* **DATA SECTION**
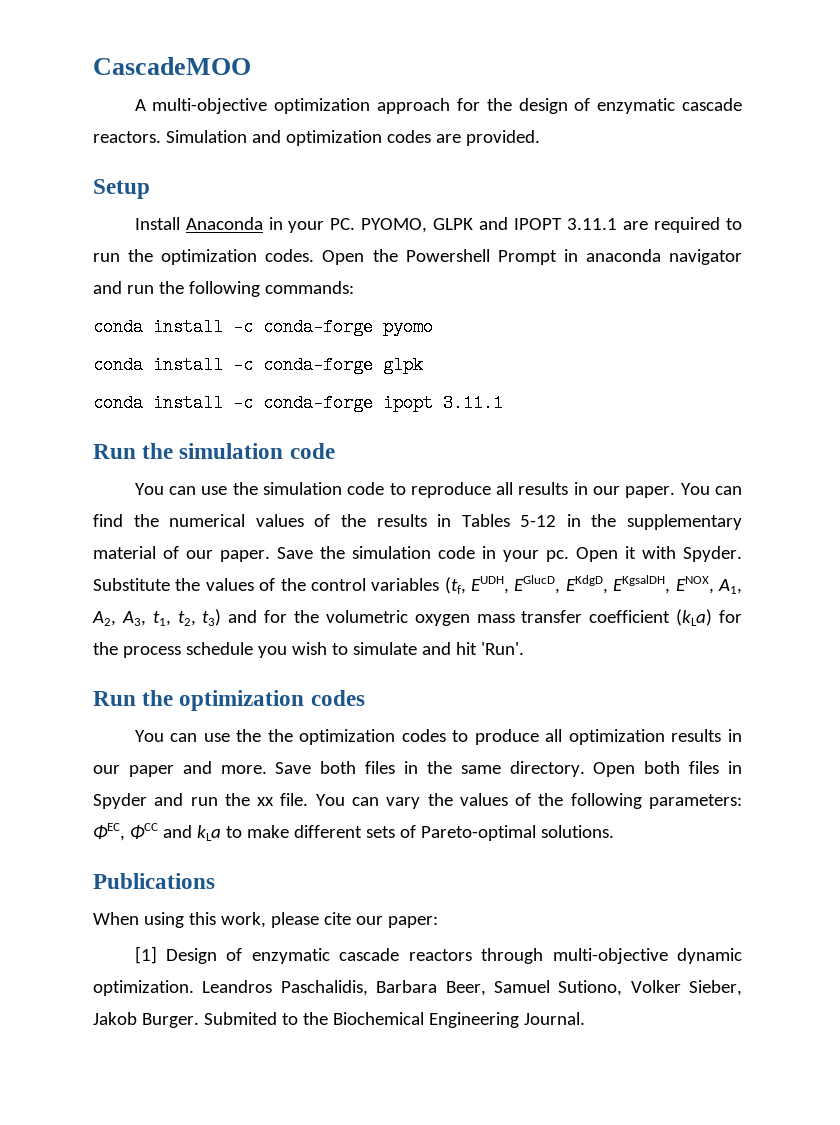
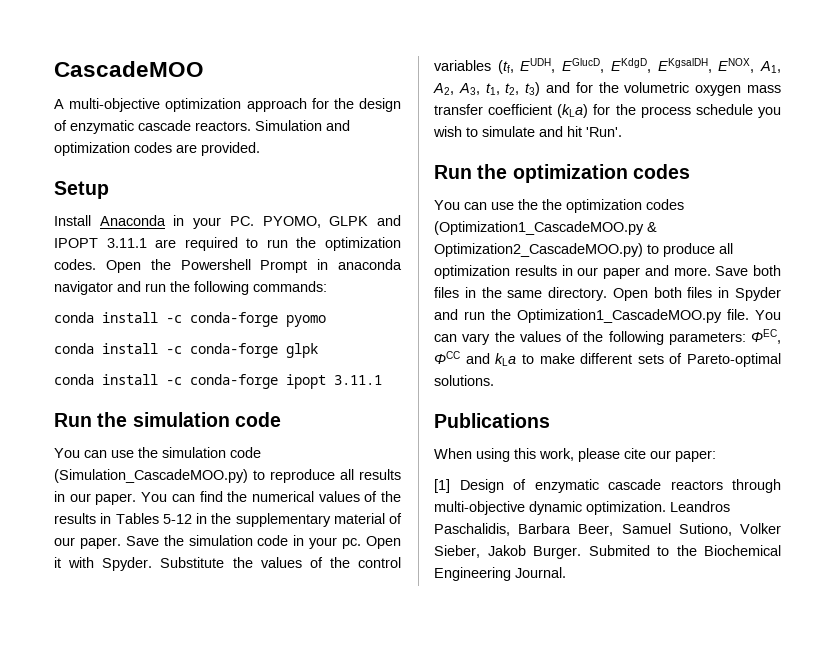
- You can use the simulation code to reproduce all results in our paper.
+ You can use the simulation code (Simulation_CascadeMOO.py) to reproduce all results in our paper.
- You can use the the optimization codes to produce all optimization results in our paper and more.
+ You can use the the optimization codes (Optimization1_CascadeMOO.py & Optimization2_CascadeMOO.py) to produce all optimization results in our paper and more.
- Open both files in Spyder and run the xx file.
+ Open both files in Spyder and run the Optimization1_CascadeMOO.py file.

* **WORK REQUIRED**
From the line with "- You can use the the" to the final line of the entries above, return every line exactly as written.

* **SOLUTION**
- You can use the the optimization codes to produce all optimization results in our paper and more.
+ You can use the the optimization codes (Optimization1_CascadeMOO.py & Optimization2_CascadeMOO.py) to produce all optimization results in our paper and more.
- Open both files in Spyder and run the xx file.
+ Open both files in Spyder and run the Optimization1_CascadeMOO.py file.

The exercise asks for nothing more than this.